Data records

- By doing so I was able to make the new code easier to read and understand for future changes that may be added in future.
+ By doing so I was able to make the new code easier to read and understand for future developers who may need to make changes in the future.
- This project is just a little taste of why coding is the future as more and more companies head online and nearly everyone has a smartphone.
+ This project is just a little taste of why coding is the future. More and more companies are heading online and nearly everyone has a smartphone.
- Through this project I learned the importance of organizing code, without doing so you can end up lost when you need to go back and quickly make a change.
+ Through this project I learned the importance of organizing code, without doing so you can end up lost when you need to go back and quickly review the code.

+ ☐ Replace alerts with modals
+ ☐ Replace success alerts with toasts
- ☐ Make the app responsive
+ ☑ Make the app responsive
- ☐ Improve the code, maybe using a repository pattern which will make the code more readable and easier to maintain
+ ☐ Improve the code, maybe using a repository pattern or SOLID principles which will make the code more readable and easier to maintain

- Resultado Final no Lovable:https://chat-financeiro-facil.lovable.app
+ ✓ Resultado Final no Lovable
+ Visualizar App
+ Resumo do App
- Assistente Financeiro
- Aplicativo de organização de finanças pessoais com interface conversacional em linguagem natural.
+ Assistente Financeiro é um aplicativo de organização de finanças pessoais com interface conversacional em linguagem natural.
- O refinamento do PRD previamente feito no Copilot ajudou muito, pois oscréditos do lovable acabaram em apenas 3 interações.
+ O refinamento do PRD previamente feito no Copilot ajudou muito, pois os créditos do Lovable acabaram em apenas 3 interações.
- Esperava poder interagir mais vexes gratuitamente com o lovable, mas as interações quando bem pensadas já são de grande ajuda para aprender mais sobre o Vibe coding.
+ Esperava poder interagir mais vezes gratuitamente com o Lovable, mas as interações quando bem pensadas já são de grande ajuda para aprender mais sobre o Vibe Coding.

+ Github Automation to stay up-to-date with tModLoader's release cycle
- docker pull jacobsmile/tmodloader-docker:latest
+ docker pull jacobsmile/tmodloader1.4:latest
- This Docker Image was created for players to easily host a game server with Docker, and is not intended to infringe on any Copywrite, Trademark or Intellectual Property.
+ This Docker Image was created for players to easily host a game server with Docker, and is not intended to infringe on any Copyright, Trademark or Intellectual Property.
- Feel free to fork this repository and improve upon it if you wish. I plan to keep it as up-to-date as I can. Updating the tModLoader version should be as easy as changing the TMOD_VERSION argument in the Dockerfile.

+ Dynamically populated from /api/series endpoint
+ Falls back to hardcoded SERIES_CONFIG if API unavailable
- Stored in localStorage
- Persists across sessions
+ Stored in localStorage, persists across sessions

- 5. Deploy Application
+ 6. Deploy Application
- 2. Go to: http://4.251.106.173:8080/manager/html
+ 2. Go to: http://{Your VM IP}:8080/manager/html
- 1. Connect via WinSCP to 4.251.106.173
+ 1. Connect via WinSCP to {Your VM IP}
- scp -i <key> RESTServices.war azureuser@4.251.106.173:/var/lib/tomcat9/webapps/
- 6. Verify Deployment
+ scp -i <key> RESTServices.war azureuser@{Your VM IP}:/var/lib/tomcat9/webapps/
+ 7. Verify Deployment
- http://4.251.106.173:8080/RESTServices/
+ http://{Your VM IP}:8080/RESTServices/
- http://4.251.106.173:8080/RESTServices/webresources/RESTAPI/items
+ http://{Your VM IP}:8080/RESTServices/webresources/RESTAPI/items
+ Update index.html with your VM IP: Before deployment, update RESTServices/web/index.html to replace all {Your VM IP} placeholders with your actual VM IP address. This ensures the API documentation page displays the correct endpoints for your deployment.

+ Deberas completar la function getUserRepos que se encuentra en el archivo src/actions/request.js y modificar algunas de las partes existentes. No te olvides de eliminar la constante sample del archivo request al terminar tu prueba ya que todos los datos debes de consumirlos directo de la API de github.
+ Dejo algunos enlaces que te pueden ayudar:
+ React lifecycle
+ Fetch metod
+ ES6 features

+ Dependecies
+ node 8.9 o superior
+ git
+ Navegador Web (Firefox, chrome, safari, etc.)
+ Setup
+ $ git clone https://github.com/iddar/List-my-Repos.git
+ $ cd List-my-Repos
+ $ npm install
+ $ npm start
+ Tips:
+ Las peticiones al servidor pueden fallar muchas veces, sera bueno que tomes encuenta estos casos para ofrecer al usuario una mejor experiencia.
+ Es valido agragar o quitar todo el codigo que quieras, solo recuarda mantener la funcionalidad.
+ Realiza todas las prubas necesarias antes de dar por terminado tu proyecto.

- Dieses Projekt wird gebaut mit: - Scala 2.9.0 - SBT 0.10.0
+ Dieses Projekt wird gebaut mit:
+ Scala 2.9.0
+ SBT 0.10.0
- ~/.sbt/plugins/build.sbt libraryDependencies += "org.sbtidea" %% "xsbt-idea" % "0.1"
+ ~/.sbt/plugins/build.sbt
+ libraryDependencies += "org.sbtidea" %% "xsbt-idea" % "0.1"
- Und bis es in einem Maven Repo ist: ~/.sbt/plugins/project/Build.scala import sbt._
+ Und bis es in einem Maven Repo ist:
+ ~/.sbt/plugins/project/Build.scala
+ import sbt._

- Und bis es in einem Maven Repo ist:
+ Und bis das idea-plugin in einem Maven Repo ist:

[EXERCISE AIM]:
Write out every line of the data that holds the word "sobre".

[SOLUTION TO THIS EXERCISE]:
- Esperava poder interagir mais vexes gratuitamente com o lovable, mas as interações quando bem pensadas já são de grande ajuda para aprender mais sobre o Vibe coding.
+ Esperava poder interagir mais vezes gratuitamente com o Lovable, mas as interações quando bem pensadas já são de grande ajuda para aprender mais sobre o Vibe Coding.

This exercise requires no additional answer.